GEOPARD: Geometric Pretraining for Articulation Prediction in 3D Shapes
Pradyumn Goyal, Dmitry Petrov, Sheldon Andrews, Yizhak Ben-Shabat, Hsueh-Ti Derek Liu, Evangelos Kalogerakis
TL;DR
GEOPARD addresses the problem of predicting articulation parameters for 3D shapes from a single snapshot by learning articulation-aware features through a transformer architecture. It introduces a geometric pretraining strategy that automatically generates physically valid candidate articulations via a geometry-driven search, enabling label-efficient learning before fine-tuning on annotated data. The method achieves state-of-the-art articulation inference on PartNet-Mobility, benefiting from learnable queries, context-aware part representations, and specialized decoders for pivot, axis, and motion type, with rigorous pruning to ensure physical plausibility. This approach reduces reliance on manual annotations and enhances generalization across diverse object categories and kinematic hierarchies, making it practical for digital twins and interactive 3D understanding.
Abstract
We present GEOPARD, a transformer-based architecture for predicting articulation from a single static snapshot of a 3D shape.

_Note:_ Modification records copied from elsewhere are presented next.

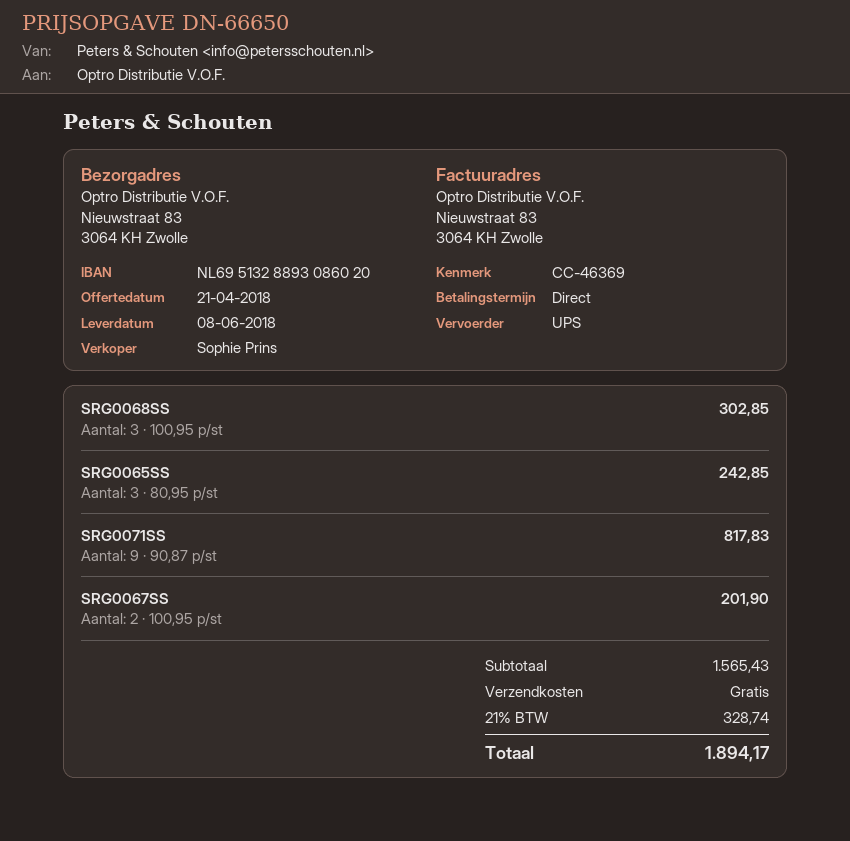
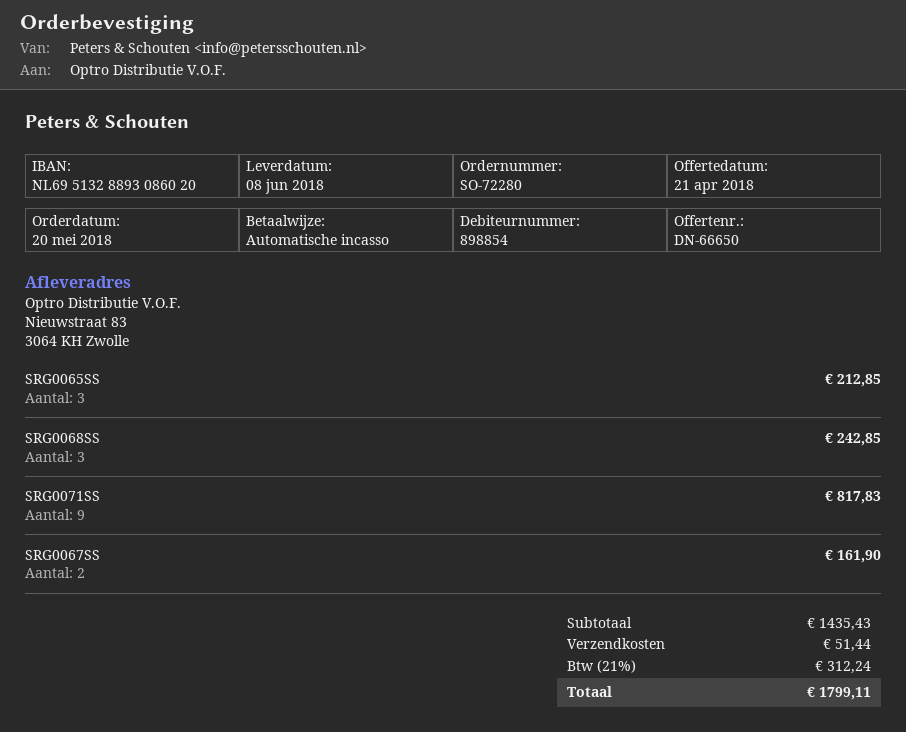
SRG0068SS: 3 for 302.85 -> 3 for 242.85
SRG0065SS: 3 for 242.85 -> 3 for 212.85
SRG0067SS: 2 for 201.90 -> 2 for 161.90
subtotal: 1565.43 -> 1435.43
shipping: 0.00 -> 51.44
tax: 21% = 328.74 -> 21% = 312.24
total: 1894.17 -> 1799.11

The key idea of our method is a pretraining strategy that allows our transformer to learn plausible candidate articulations for 3D shapes based on a geometric-driven search without manual articulation annotation. The search automatically discovers physically valid part motions that do not cause detachments or collisions with other shape parts. Our experiments indicate that this geometric pretraining strategy, along with carefully designed choices in our transformer architecture, yields state-of-the-art results in articulation inference in the PartNet-Mobility dataset.